> **What the exercise asks**
All of the data must be written out verbatim, with pictures excluded.

Edit tracking data
________________

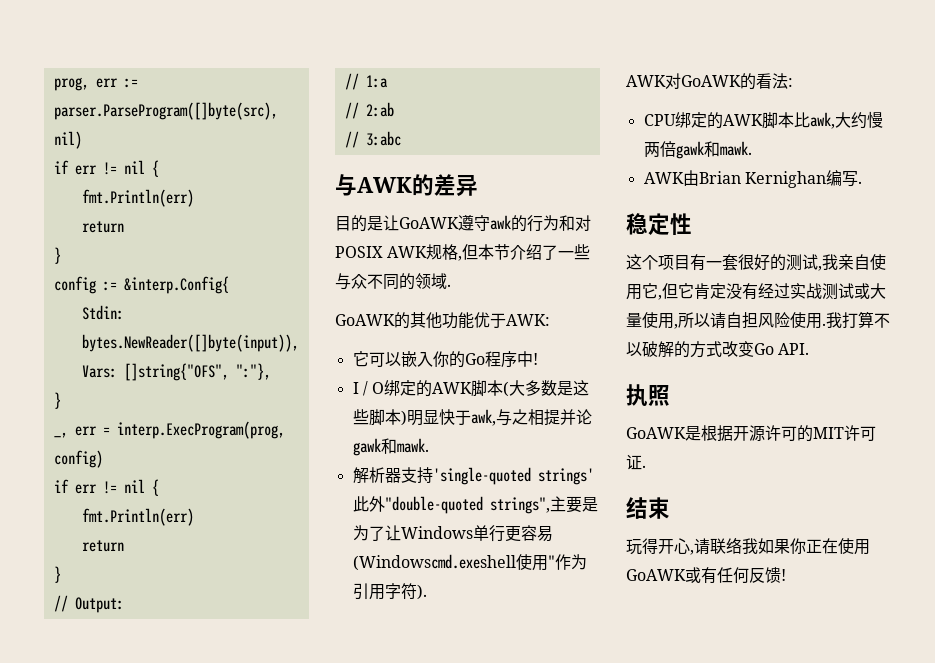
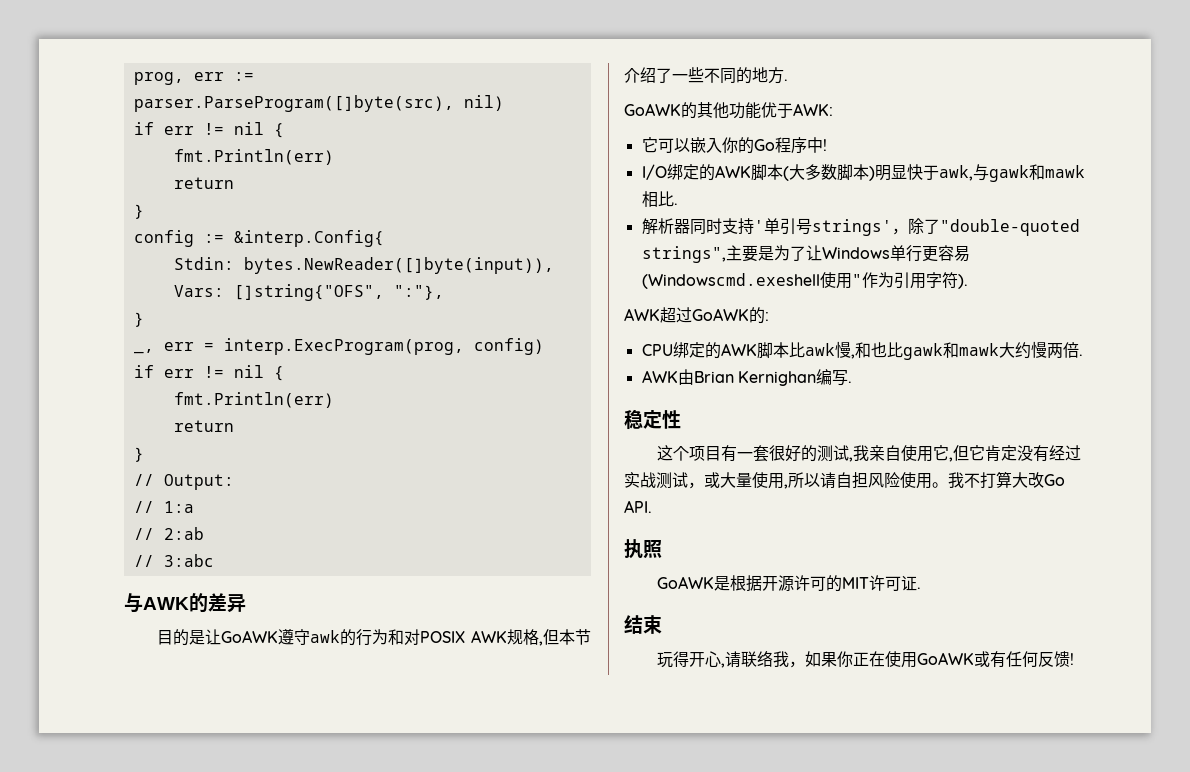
- 目的是让GoAWK遵守awk的行为和对POSIX AWK规格,但本节介绍了一些与众不同的领域.
+ 目的是让GoAWK遵守awk的行为和对POSIX AWK规格,但本节介绍了一些不同的地方.
- I / O绑定的AWK脚本(大多数是这些脚本)明显快于awk,与之相提并论gawk和mawk.
- 解析器支持'single-quoted strings'此外"double-quoted strings",主要是为了让Windows单行更容易(Windowscmd.exeshell使用"作为引用字符).
+ I/O绑定的AWK脚本(大多数脚本)明显快于awk,与gawk和mawk相比.
+ 解析器同时支持'单引号strings'，除了"double-quoted strings",主要是为了让Windows单行更容易(Windowscmd.exeshell使用"作为引用字符).
- AWK对GoAWK的看法:
+ AWK超过GoAWK的:
- CPU绑定的AWK脚本比awk,大约慢两倍gawk和mawk.
+ CPU绑定的AWK脚本比awk慢,和也比gawk和mawk大约慢两倍.
- 这个项目有一套很好的测试,我亲自使用它,但它肯定没有经过实战测试或大量使用,所以请自担风险使用.我打算不以破解的方式改变Go API.
+ 这个项目有一套很好的测试,我亲自使用它,但它肯定没有经过实战测试，或大量使用,所以请自担风险使用。我不打算大改Go API.
- 玩得开心,请联络我如果你正在使用GoAWK或有任何反馈!
+ 玩得开心,请联络我，如果你正在使用GoAWK或有任何反馈!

________________

> **Exercise response**
- 目的是让GoAWK遵守awk的行为和对POSIX AWK规格,但本节介绍了一些与众不同的领域.
+ 目的是让GoAWK遵守awk的行为和对POSIX AWK规格,但本节介绍了一些不同的地方.
- I / O绑定的AWK脚本(大多数是这些脚本)明显快于awk,与之相提并论gawk和mawk.
- 解析器支持'single-quoted strings'此外"double-quoted strings",主要是为了让Windows单行更容易(Windowscmd.exeshell使用"作为引用字符).
+ I/O绑定的AWK脚本(大多数脚本)明显快于awk,与gawk和mawk相比.
+ 解析器同时支持'单引号strings'，除了"double-quoted strings",主要是为了让Windows单行更容易(Windowscmd.exeshell使用"作为引用字符).
- AWK对GoAWK的看法:
+ AWK超过GoAWK的:
- CPU绑定的AWK脚本比awk,大约慢两倍gawk和mawk.
+ CPU绑定的AWK脚本比awk慢,和也比gawk和mawk大约慢两倍.
- 这个项目有一套很好的测试,我亲自使用它,但它肯定没有经过实战测试或大量使用,所以请自担风险使用.我打算不以破解的方式改变Go API.
+ 这个项目有一套很好的测试,我亲自使用它,但它肯定没有经过实战测试，或大量使用,所以请自担风险使用。我不打算大改Go API.
- 玩得开心,请联络我如果你正在使用GoAWK或有任何反馈!
+ 玩得开心,请联络我，如果你正在使用GoAWK或有任何反馈!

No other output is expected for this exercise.